Rating:Bright-Sided: How the Relentless Promotion of Positive Thinking Has Undermined America, by Barbara Ehrenreich. Metropolitan Books (2009), 235 pages.
Ehrenreich is making all kinds of really excellent points in this book. Yes, being told you must face your chemotherapy treatment with optimism and good cheer would be extremely annoying. And yes, it must be very tiresome to work for a company that makes its employees attend conventions run by manically energetic motivational speakers. And it is without a doubt truly nauseating to listen to prosperity theology evangelists speak about God wanting them to be rich.
I find myself agreeing with pretty much everything Ehrenreich writes about in Bright-Sided, and yet, at the same time, her larger thesis strikes me as completely wrong. We are not a nation of delusional happy people who believe we can “manifest” whatever we wish, but even if we were, is being negative, disdainful, and sarcastic an improvement? I can’t help but notice that Ehrenreich has made a career out of sharing with us all that is wrong with the world (she is the author of over fifteen books on misery: war, greed, sickness, poverty, etc.) and in the one exception, a book on joy, she criticizes us for not having any. She also seems to be almost uniformly contemptuous of and patronizing toward cheerful people. Anyone who is happy, according to Ehrenreich, is either a greedy, self-satisfied, wealthy person who cares nothing about the suffering of others, or an ignorant poor person, to be pitied for believing that their situation could improve.

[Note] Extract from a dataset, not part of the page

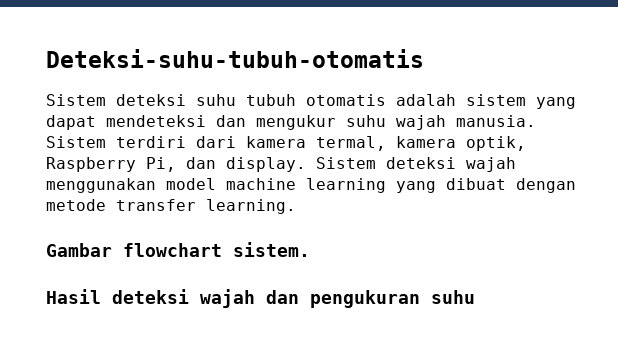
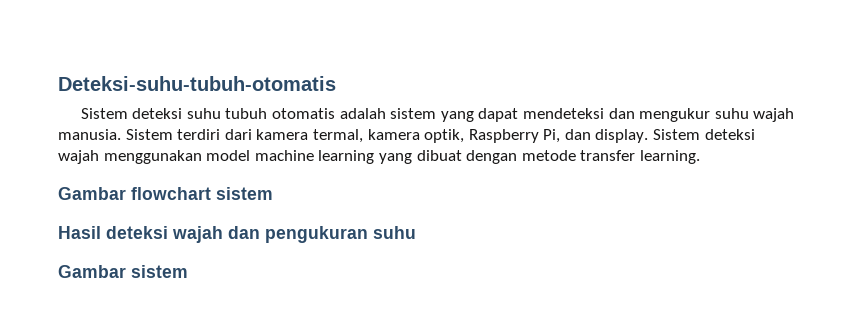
- Gambar flowchart sistem.
+ Gambar flowchart sistem
+ Gambar sistem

I have enjoyed Ehrenreich’s books in the past (particularly the scathing Nickel and Dimed) as she is a very good writer—clever, smart, and often enjoyably sarcastic—but I am beginning to tire of her relentlessly negative point of view. I will, however, join her in her fault-finding mission by noting that the cover of Bright-Sided is one of the most unappealing, uninspired, ugly covers I have ever seen. There is nothing about it that works. Not only is this shade of yellow migraine-inducing, but it is also too literal, as is the smiley balloon. It is a disaster, a nightmare, a blight upon my bookshelf. Despite my unhappiness, I will be applying positive thinking to this book (you can thank me later, Ms. Ehrenreich) in hopes of manifesting a new and improved cover when the paperback is designed.
Everything in mainstream breast cancer culture serves, no doubt inadvertently, to tame and normalize the disease: the diagnosis may be disastrous, but there are those cunning pink rhinestone angel pins to buy and races to train for. Even the heavy traffic in personal narratives and practical tips that I found so useful bears an implicit acceptance of the disease and the current clumsy barbarous approaches to its treatment: you can get so busy comparing attractive head scarves that you forget to question whether chemotherapy is really going to be effective in your case.